This project is a part of [Mozilla Common Voice](https://voice.mozilla.org/en). TTS aims a deep learning based Text2Speech engine, low in cost and high in quality. To begin with, you can hear a sample generated voice from [here](https://soundcloud.com/user-565970875/commonvoice-loc-sens-attn).
TTS includes two different model implementations which are based on [Tacotron](https://arxiv.org/abs/1703.10135) and [Tacotron2](https://arxiv.org/abs/1712.05884).

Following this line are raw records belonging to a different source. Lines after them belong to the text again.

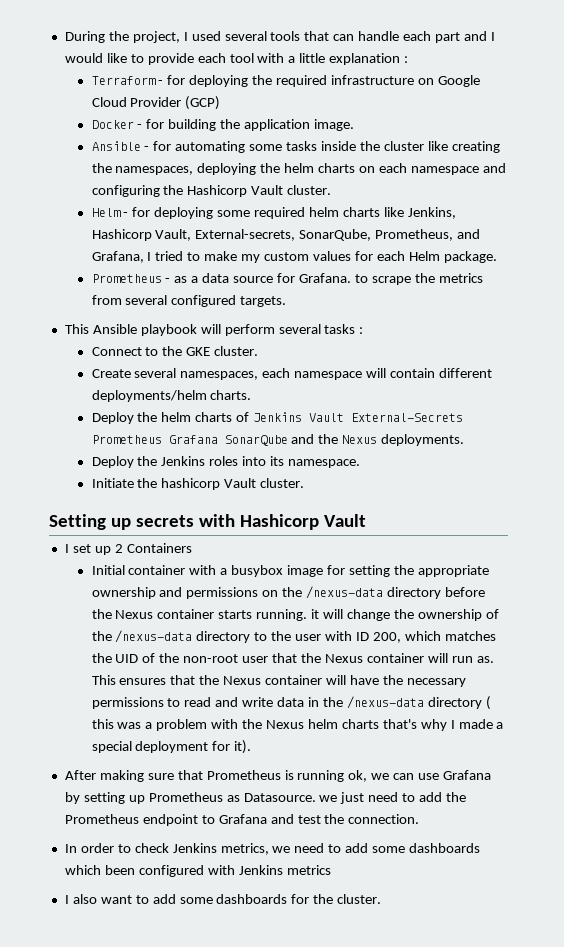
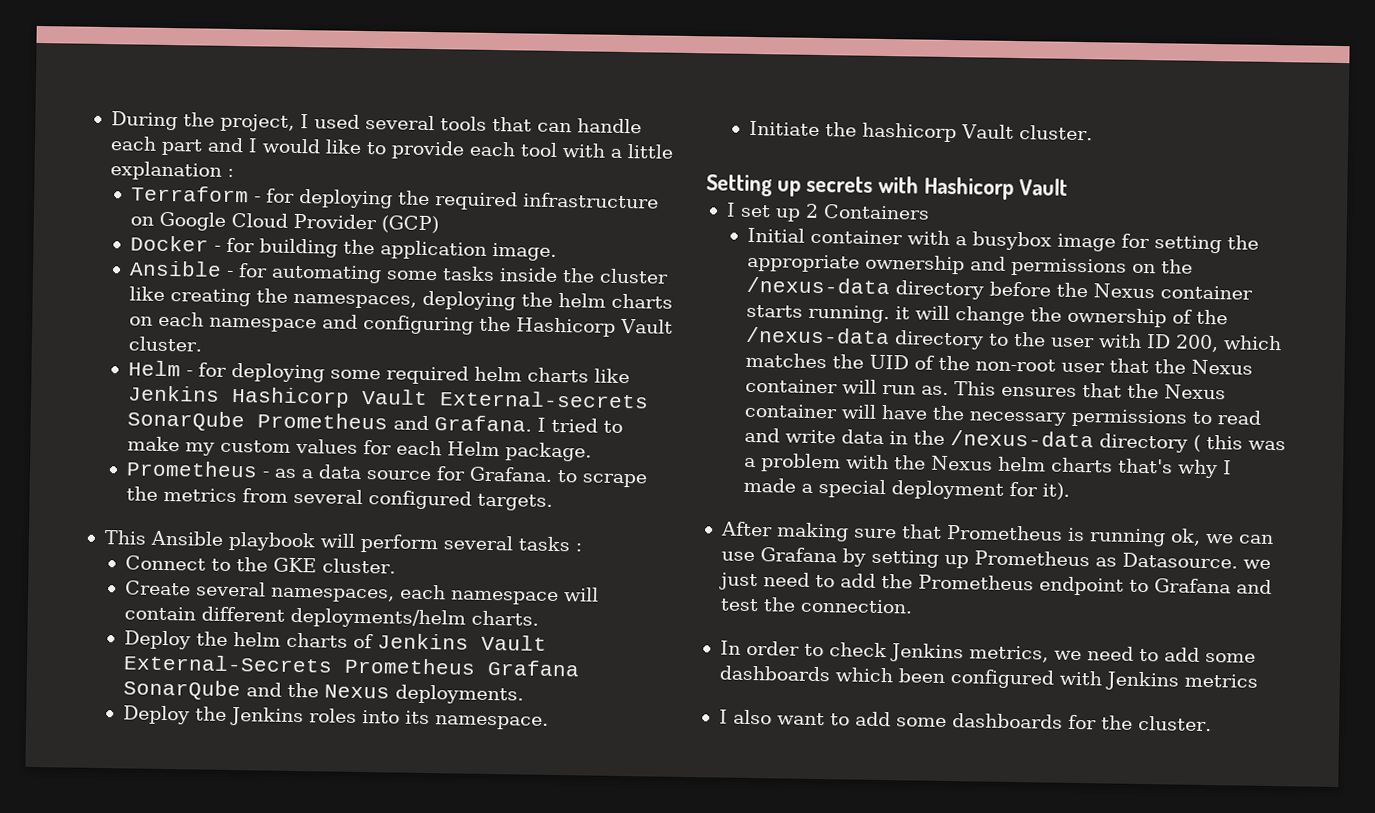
- Helm - for deploying some required helm charts like Jenkins, Hashicorp Vault, External-secrets, SonarQube, Prometheus, and Grafana, I tried to make my custom values for each Helm package.
+ Helm - for deploying some required helm charts like Jenkins Hashicorp Vault External-secrets SonarQube Prometheus and Grafana. I tried to make my custom values for each Helm package.

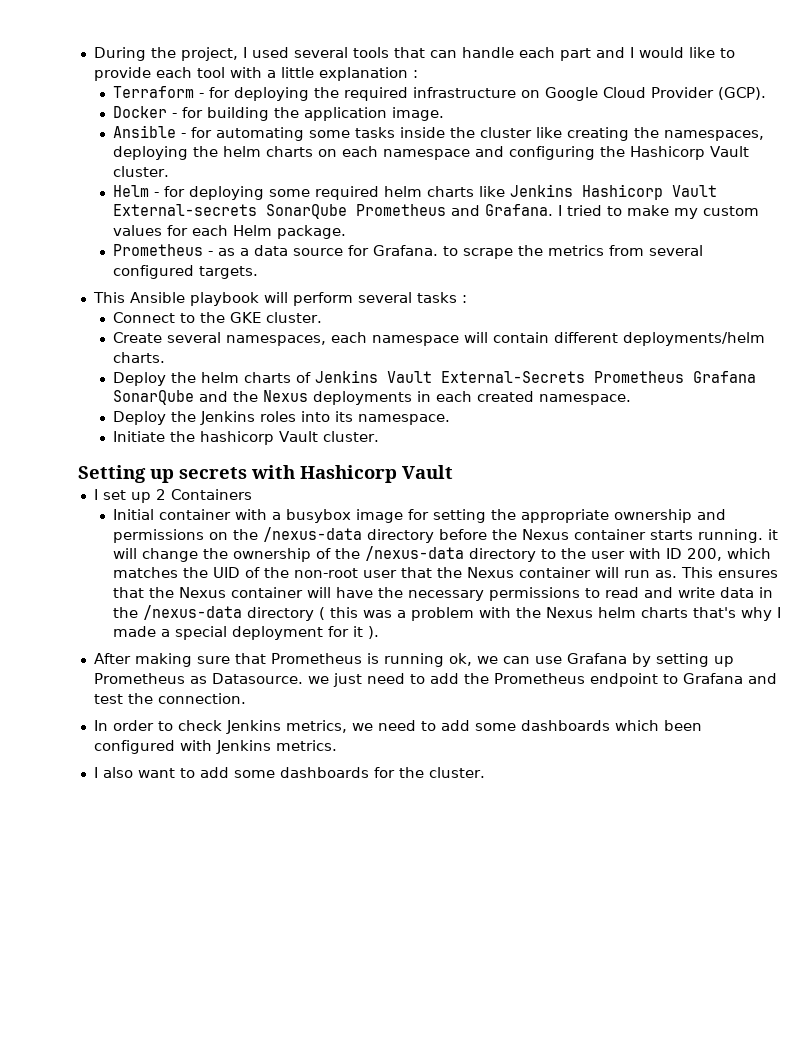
- Terraform - for deploying the required infrastructure on Google Cloud Provider (GCP)
+ Terraform - for deploying the required infrastructure on Google Cloud Provider (GCP).
- Deploy the helm charts of Jenkins Vault External-Secrets Prometheus Grafana SonarQube and the Nexus deployments.
+ Deploy the helm charts of Jenkins Vault External-Secrets Prometheus Grafana SonarQube and the Nexus deployments in each created namespace.
- This ensures that the Nexus container will have the necessary permissions to read and write data in the /nexus-data directory ( this was a problem with the Nexus helm charts that's why I made a special deployment for it).
+ This ensures that the Nexus container will have the necessary permissions to read and write data in the /nexus-data directory ( this was a problem with the Nexus helm charts that's why I made a special deployment for it ).
- In order to check Jenkins metrics, we need to add some dashboards which been configured with Jenkins metrics
+ In order to check Jenkins metrics, we need to add some dashboards which been configured with Jenkins metrics.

Tacotron is smaller, efficient and easier to train but Tacotron2 provides better results, especially when it is combined with a Neural vocoder. Therefore, choose depending on your project requirements.
If you are new, you can also find [here](http://www.erogol.com/text-speech-deep-learning-architectures/) a brief post about TTS architectures and their comparisons.
Install TTS using ```setup.py```. It will install all of the requirements automatically and make TTS available to all the python environment as an ordinary python module.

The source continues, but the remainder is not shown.